## [REQUIRED ACTION]
Sort through the entries below and pull out lines containing the word "Operating".

----------

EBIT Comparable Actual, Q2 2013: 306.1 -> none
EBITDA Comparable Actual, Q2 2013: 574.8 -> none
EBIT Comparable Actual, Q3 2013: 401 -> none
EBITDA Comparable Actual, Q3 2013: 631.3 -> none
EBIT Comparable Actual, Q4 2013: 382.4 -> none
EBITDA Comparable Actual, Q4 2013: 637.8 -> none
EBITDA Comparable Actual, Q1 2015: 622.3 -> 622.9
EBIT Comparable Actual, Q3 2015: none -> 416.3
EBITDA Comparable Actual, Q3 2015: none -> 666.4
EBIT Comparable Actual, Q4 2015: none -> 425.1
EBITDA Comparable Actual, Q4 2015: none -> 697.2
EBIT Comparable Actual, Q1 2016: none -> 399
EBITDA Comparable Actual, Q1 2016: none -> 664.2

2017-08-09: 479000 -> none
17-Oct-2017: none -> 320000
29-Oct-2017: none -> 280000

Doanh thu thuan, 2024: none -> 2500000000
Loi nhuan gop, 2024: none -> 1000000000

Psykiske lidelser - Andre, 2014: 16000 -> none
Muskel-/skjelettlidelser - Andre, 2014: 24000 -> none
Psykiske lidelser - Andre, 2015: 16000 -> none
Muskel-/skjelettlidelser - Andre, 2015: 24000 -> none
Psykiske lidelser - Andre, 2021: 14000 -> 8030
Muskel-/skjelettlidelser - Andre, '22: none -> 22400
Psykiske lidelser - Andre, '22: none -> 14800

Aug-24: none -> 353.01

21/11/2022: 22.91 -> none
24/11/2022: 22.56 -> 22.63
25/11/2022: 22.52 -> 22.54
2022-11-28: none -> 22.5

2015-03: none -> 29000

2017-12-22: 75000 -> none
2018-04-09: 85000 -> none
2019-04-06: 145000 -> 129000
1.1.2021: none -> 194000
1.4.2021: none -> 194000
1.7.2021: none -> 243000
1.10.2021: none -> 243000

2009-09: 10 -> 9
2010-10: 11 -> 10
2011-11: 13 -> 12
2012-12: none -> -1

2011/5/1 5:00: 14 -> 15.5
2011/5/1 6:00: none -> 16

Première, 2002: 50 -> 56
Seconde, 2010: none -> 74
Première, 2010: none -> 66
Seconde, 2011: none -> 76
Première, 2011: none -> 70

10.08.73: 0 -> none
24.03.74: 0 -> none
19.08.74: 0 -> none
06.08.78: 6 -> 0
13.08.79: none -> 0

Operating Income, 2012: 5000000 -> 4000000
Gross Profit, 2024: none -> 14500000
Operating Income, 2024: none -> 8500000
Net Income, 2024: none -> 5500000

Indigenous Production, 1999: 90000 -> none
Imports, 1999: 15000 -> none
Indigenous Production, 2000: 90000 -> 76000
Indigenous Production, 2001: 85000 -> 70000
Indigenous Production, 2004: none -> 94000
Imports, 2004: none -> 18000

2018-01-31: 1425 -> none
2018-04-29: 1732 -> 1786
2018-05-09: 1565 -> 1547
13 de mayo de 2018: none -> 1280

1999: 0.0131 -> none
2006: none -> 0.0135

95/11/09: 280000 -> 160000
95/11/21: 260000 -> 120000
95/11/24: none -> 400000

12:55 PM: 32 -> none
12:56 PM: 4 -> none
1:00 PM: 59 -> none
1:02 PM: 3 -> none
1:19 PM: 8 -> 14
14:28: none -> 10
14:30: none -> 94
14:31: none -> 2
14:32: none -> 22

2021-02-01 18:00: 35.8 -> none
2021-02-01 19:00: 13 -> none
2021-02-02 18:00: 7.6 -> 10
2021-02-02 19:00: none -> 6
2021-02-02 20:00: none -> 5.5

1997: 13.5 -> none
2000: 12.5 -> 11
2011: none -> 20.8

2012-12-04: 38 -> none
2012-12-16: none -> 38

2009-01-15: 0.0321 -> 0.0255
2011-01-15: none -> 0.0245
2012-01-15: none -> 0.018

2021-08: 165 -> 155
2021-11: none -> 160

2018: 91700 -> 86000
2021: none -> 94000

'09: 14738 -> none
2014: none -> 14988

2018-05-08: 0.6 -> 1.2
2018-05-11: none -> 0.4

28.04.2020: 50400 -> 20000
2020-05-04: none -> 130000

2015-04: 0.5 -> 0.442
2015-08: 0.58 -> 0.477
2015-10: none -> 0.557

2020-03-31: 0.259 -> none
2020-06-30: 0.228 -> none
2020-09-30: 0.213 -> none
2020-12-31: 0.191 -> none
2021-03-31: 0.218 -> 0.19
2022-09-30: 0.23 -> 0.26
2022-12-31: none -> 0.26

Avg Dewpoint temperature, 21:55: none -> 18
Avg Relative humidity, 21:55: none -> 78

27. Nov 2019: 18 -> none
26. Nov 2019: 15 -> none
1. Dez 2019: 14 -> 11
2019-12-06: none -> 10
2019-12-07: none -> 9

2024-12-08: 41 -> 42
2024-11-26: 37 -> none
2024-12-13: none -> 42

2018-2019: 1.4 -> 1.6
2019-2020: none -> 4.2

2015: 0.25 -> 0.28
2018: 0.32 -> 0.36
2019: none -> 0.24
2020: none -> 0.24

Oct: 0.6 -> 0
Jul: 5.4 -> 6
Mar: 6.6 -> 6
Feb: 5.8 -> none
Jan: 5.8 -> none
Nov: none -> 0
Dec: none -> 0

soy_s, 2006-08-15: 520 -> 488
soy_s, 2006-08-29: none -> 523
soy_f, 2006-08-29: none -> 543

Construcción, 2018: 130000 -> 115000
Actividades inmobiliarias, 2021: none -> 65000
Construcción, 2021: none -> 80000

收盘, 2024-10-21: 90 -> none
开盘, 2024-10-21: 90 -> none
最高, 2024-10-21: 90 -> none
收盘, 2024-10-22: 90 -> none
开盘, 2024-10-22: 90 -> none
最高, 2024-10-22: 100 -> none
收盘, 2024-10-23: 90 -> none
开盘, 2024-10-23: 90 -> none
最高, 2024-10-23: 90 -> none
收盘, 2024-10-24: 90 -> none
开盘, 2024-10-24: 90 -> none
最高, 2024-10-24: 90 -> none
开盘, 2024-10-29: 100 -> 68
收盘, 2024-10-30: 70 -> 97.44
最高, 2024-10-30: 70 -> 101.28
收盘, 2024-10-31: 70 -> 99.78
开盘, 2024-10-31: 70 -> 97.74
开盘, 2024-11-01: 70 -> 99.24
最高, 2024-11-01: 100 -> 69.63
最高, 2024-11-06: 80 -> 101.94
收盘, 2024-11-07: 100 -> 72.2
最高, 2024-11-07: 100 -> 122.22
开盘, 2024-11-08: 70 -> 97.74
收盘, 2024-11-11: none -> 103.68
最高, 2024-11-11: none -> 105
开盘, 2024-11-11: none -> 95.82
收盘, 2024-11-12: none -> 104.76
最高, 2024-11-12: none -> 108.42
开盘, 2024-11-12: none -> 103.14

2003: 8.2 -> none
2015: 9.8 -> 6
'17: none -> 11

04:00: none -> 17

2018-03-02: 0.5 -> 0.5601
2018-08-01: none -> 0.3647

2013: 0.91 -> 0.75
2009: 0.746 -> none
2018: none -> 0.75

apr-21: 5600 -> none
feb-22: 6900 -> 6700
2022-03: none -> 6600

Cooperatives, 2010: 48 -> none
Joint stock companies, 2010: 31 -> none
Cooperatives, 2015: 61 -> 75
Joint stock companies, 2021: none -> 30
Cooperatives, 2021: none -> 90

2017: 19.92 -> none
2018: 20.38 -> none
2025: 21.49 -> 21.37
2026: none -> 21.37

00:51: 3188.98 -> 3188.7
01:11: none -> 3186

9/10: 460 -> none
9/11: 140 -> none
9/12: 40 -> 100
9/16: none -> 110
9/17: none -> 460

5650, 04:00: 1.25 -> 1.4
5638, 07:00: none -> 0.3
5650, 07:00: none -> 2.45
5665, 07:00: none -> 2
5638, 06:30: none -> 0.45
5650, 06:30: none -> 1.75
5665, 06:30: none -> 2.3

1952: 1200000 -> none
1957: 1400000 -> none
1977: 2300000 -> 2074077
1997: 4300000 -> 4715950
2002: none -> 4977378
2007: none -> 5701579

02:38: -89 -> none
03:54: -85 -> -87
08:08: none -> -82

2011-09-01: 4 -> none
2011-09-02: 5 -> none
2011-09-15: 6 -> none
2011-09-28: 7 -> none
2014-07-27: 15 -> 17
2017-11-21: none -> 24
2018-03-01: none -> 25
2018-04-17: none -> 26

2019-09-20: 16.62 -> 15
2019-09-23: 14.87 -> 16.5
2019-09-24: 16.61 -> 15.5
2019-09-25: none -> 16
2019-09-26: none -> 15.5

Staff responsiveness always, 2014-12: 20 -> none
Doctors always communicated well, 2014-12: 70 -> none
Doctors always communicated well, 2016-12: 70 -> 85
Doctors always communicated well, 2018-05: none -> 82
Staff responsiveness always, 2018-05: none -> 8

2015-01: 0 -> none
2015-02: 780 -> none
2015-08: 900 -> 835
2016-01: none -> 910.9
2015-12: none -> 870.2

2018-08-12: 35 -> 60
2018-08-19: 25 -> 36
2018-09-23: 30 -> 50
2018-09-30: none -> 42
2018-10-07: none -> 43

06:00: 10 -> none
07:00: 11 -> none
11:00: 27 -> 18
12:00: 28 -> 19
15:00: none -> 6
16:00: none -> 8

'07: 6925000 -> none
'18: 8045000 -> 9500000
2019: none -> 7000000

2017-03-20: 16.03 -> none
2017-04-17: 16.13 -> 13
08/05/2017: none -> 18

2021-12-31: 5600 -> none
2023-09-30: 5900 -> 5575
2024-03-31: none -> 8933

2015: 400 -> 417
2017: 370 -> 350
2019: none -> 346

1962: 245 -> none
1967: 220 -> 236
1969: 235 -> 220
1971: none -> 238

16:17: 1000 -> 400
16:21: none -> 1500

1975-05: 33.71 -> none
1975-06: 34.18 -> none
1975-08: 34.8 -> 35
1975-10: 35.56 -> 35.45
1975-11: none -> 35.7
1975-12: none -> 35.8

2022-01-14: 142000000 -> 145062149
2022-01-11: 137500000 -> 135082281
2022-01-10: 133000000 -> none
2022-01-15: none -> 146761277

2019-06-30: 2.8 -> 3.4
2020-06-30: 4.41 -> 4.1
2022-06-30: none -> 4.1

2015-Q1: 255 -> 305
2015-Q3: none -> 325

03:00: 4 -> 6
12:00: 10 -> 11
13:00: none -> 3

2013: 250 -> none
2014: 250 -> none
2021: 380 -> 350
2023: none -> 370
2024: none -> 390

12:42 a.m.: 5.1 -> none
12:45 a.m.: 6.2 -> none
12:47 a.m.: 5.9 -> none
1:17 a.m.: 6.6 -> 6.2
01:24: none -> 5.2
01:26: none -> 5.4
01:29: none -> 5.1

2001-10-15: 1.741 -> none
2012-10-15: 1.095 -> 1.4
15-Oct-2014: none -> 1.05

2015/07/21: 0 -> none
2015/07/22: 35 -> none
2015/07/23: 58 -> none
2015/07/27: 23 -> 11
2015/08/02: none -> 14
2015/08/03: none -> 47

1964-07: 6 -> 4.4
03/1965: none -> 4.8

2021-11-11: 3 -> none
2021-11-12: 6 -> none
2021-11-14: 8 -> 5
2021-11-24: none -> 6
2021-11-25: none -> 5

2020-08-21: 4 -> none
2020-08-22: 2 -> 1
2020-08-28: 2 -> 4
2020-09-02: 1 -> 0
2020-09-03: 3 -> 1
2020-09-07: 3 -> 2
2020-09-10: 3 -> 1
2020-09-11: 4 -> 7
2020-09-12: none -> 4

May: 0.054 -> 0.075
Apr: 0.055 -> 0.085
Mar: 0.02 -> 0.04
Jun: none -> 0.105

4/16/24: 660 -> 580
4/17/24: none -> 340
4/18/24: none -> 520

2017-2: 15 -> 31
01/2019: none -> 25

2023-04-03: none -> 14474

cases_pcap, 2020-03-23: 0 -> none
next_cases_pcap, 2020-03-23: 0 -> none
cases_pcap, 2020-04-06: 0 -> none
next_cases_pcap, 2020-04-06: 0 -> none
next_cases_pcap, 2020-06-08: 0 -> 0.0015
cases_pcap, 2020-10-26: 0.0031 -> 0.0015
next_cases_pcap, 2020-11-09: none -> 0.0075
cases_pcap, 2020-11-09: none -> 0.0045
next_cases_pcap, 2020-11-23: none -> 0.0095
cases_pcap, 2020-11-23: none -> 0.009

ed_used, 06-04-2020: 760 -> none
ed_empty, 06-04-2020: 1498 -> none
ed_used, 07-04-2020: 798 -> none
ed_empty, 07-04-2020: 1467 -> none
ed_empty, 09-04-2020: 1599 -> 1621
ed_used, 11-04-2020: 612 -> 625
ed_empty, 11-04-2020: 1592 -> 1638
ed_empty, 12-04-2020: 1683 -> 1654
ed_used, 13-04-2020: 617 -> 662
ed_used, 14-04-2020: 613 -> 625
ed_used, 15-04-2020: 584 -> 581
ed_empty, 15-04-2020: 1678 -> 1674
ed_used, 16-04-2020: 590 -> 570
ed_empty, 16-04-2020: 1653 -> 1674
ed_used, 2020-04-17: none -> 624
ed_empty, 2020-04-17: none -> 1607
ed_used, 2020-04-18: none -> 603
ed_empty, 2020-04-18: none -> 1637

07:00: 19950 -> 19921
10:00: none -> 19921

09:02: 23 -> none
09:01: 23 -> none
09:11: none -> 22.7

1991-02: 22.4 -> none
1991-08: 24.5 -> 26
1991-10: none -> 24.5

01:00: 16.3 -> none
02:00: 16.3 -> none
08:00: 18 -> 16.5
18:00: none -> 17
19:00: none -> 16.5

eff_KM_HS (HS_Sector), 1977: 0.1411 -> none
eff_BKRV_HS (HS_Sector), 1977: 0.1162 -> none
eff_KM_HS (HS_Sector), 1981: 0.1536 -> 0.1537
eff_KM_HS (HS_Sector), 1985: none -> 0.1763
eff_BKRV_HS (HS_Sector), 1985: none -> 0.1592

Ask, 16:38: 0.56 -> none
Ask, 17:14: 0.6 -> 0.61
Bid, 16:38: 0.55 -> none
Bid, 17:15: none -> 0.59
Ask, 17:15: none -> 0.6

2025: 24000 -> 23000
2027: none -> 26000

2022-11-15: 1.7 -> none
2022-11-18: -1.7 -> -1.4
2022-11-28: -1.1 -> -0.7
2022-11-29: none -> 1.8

----------

## [ANSWER BELOW]
Operating Income, 2012: 5000000 -> 4000000
Operating Income, 2024: none -> 8500000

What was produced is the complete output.